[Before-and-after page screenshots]

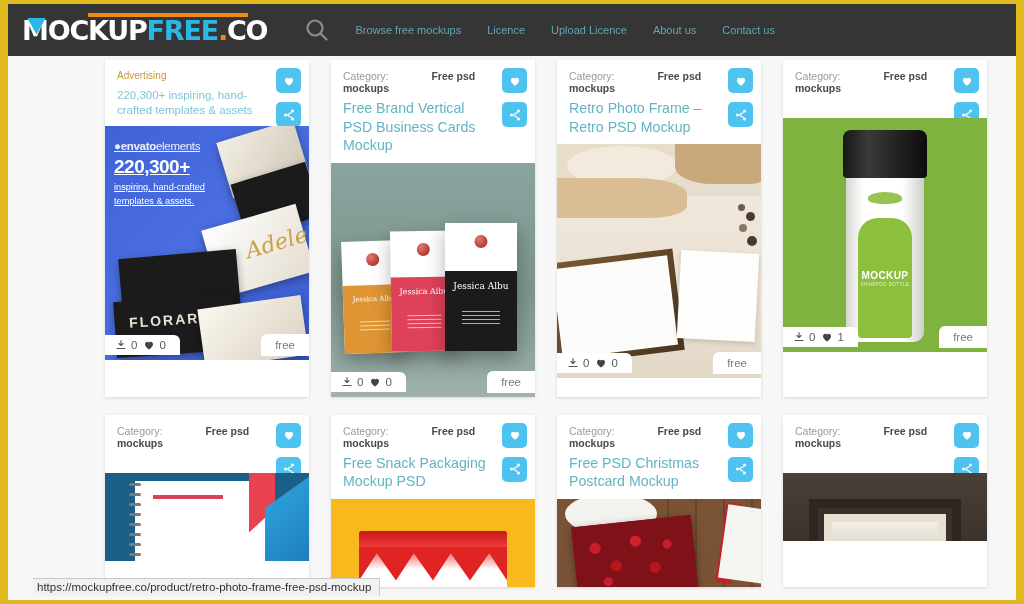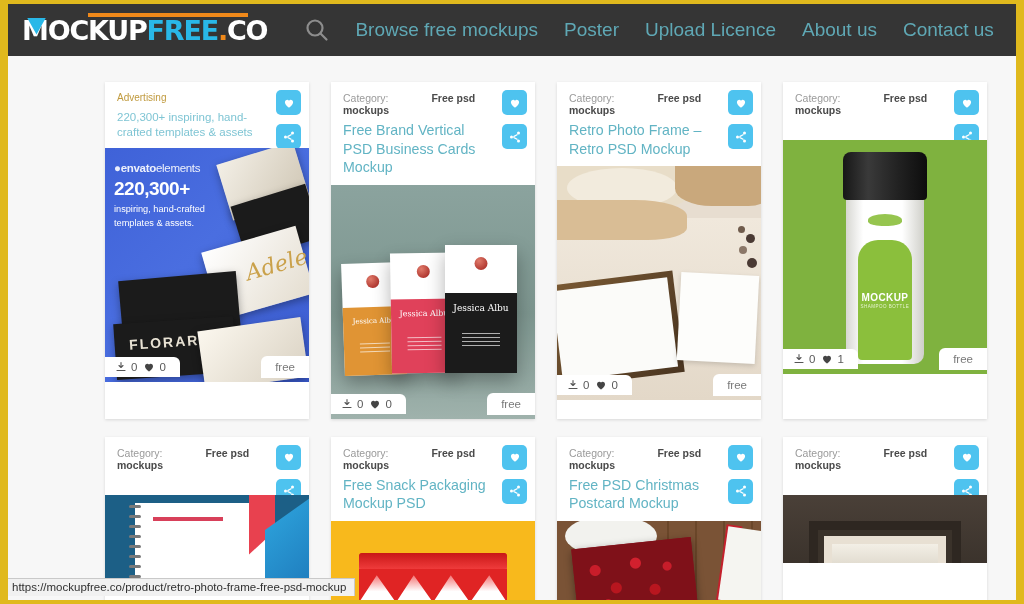--- a/index.html
+++ b/index.html
@@ -43,26 +43,26 @@
     background: #29b8e8;
     clip-path: polygon(0 0, 100% 0, 50% 100%);
   }
   .search-btn {
     margin-left: 30px; margin-right: 24px;
     width: 28px; height: 28px; display: flex; align-items: center; justify-content: center;
     cursor: pointer;
   }
   .nav { display: flex; align-items: center; gap: 26px; }
   .nav a {
-    color: #5fa8b5; font-size: 19px; text-decoration: none; cursor: pointer;
+    color: #5fa8b5; font-size: 11px; text-decoration: none; cursor: pointer;
     font-family: "Liberation Sans", sans-serif;
   }
 
   
-  .content { padding: 26px 0 0 0; background: #f7f7f7; height: 548px; }
+  .content { padding: 4px 0 0 0; background: #f7f7f7; height: 548px; }
   .grid {
     display: grid;
     grid-template-columns: repeat(4, 204px);
     column-gap: 22px;
     row-gap: 18px;
     padding-left: 97px;
   }
   .card {
     background: #ffffff;
     box-shadow: 0 1px 3px rgba(0,0,0,0.13);
@@ -104,33 +104,33 @@
     pointer-events: auto;
   }
   .stat { display: flex; align-items: center; gap: 4px; }
   .free-badge {
     background: #ffffff; border-radius: 6px 0 0 0; padding: 5px 14px;
     font-size: 11.5px; color: #7a7a7a; pointer-events: auto;
   }
 
   
   .statusbar {
-    position: absolute; left: 0; bottom: 4px; z-index: 40;
+    position: absolute; left: 25px; bottom: 4px; z-index: 40;
     background: #f1f1f1; border: 1px solid #c9c9c9; border-left: none; border-bottom: none;
     font-size: 11.5px; color: #303030; padding: 2px 8px 3px 4px;
     max-width: 380px; white-space: nowrap; overflow: hidden; text-overflow: ellipsis;
     font-family: "Liberation Sans", sans-serif;
   }
 
   
   .art { position: absolute; inset: 0; }
 
   
   .envato { background: linear-gradient(135deg, #3f62d8 0%, #4a6ee0 45%, #3a5bd0 100%); }
-  .envato .ev-txt { position: absolute; left: 9px; top: 14px; color: #fff; }
+  .envato .ev-txt { position: absolute; left: 9px; top: 14px; color: #fff; text-decoration: underline; }
   .ev-brand { font-size: 11.5px; font-weight: bold; letter-spacing: -0.3px; }
   .ev-brand span { font-weight: normal; opacity: .9; }
   .ev-num { font-size: 19px; font-weight: bold; margin-top: 4px; letter-spacing: -0.5px; }
   .ev-sub { font-size: 9.2px; line-height: 14px; margin-top: 2px; max-width: 110px; }
   .ev-card {
     position: absolute; background: #eae4d8; box-shadow: 0 3px 9px rgba(0,0,0,.35);
   }
   .ev-dark { background: #1b1b1b; }
   .ev-script { position:absolute; color:#caa14a; font-family:"DejaVu Serif", serif; font-style:italic; }
 
@@ -253,21 +253,21 @@
 
     <div class="search-btn">
       <svg width="26" height="26" viewBox="0 0 26 26">
         <circle cx="11" cy="11" r="7.5" fill="none" stroke="#8d8d8d" stroke-width="2.2"></circle>
         <line x1="16.5" y1="16.5" x2="22.5" y2="22.5" stroke="#8d8d8d" stroke-width="2.2" stroke-linecap="round"></line>
       </svg>
     </div>
 
     <nav class="nav">
       <a>Browse free mockups</a>
-      <a>Poster</a>
+      <a>Licence</a>
       <a>Upload Licence</a>
       <a>About us</a>
       <a>Contact us</a>
     </nav>
   </div>
 
   <div class="content">
     <div class="grid">
 
       <div class="card">

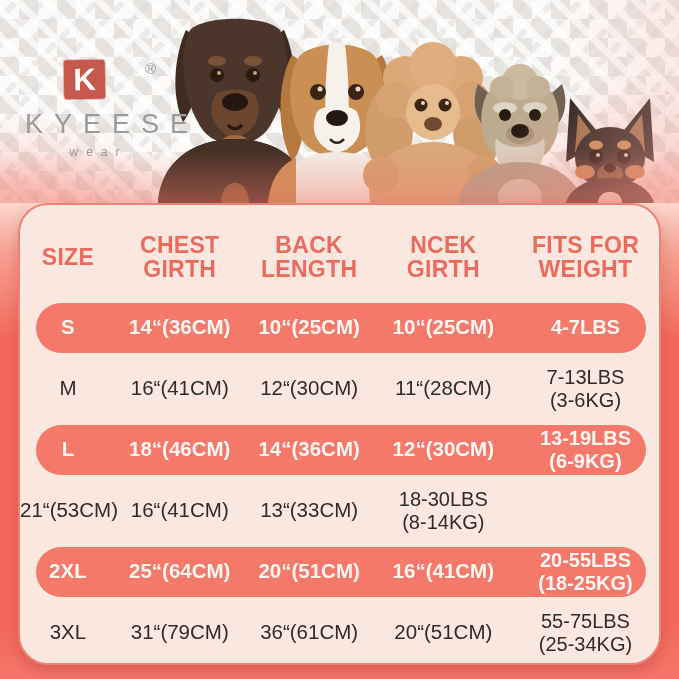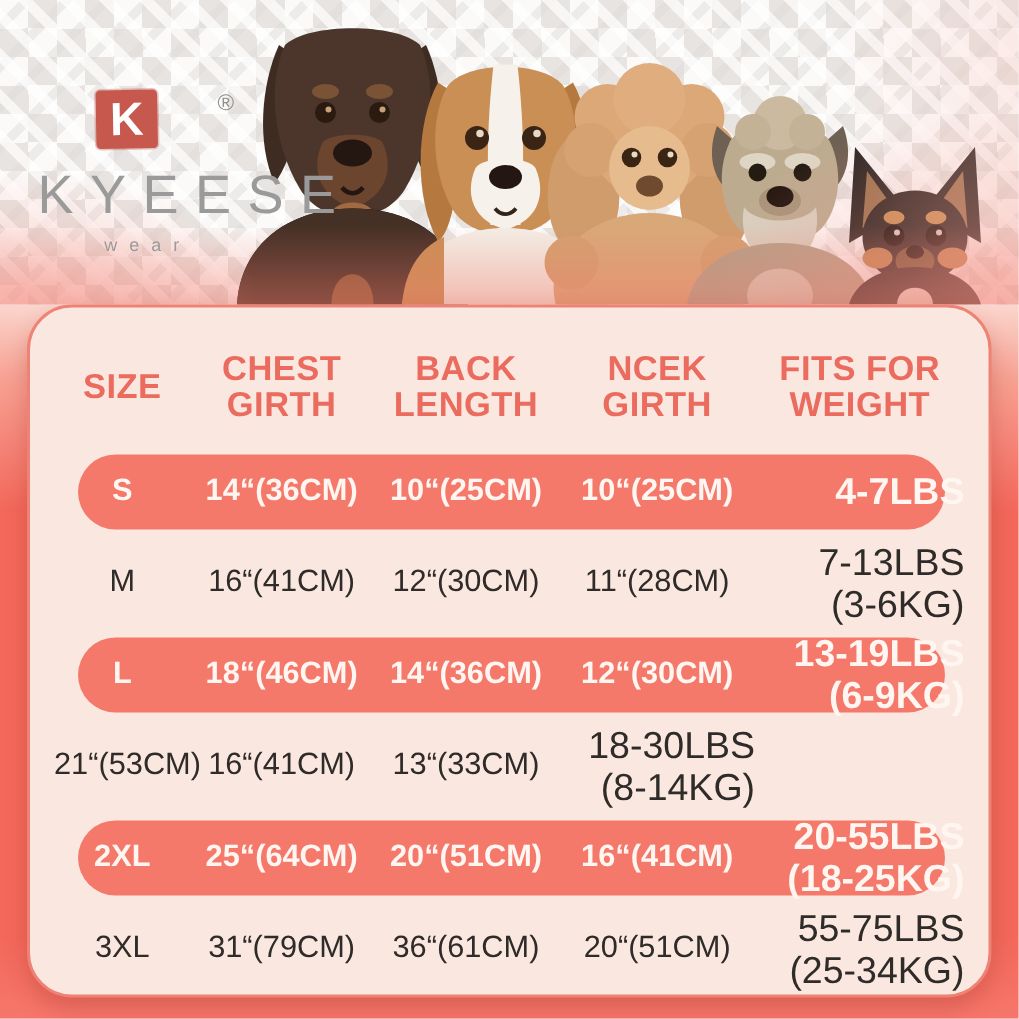--- a/index.html
+++ b/index.html
@@ -35,42 +35,42 @@
 
   
   .logo { position:absolute; left:16px; top:60px; width:158px; text-align:center; z-index:3; }
   .logo-k {
     position:absolute; left:48px; top:0; width:41px; height:39px;
     background:#C6584E; color:#FFFFFF; font-weight:700; font-size:31px; line-height:39px;
     border-radius:3px; transform:rotate(-1deg); text-align:center;
     box-shadow:0 0 0 1px rgba(198,88,78,.35);
   }
   .logo-r { position:absolute; right:18px; top:0; font-size:15px; color:#8F8F8F; }
-  .logo-name { padding-top:49px; font-size:36px; font-weight:400; color:#9A9A9A; letter-spacing:11px; padding-left:9px; }
+  .logo-name { padding-top:49px; font-size:27px; font-weight:400; color:#9A9A9A; letter-spacing:11px; padding-left:9px; }
   .logo-wear { margin-top:5px; font-size:12px; color:#9A9A9A; letter-spacing:8px; padding-left:7px; }
 
   
   .panel {
     position:absolute; left:18px; right:18px; top:203px; bottom:14px;
     background:#FAE8E0; border:2px solid #EE8275; border-radius:30px;
     box-shadow:0 7px 14px rgba(150,45,32,.28);
-    padding:12px 16px 0; z-index:2;
+    padding:12px 0 0; z-index:2;
   }
   .grid-row { display:grid; grid-template-columns:15% 20% 20.5% 21.5% 23%; align-items:center; }
   .thead { height:80px; }
   .head-cell { text-align:center; color:#EB6C5E; font-weight:700; font-size:23px; line-height:1.06; letter-spacing:.3px; }
   .row { position:relative; height:61px; }
   .row.hl::before {
     content:""; position:absolute; left:16px; right:13px; top:50%; height:50px;
     transform:translateY(-50%); background:#F5796B; border-radius:25px;
   }
   .cell { position:relative; text-align:center; font-size:20.5px; color:#2F2B28; line-height:1.12; z-index:1; }
   .row.hl .cell { color:#FFF6F1; font-weight:600; }
   .size-cell { font-weight:500; }
-  .weight-cell { font-size:25px;text-align:right; }
+  .weight-cell { font-size:20px; }
 </style>
 </head>
 <body>
 
 <div class="page">
 
   <div class="banner">
     <svg class="dogs" viewBox="0 0 679 203" aria-hidden="true">
 
       <g>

* **Exercise objective**: Each line of the records with the word "right" in it is to be copied.

* **Response area**:
     margin-left: 30px; margin-right: 24px;
   .logo-r { position:absolute; right:18px; top:0; font-size:15px; color:#8F8F8F; }
     position:absolute; left:18px; right:18px; top:203px; bottom:14px;
     content:""; position:absolute; left:16px; right:13px; top:50%; height:50px;
-  .weight-cell { font-size:25px;text-align:right; }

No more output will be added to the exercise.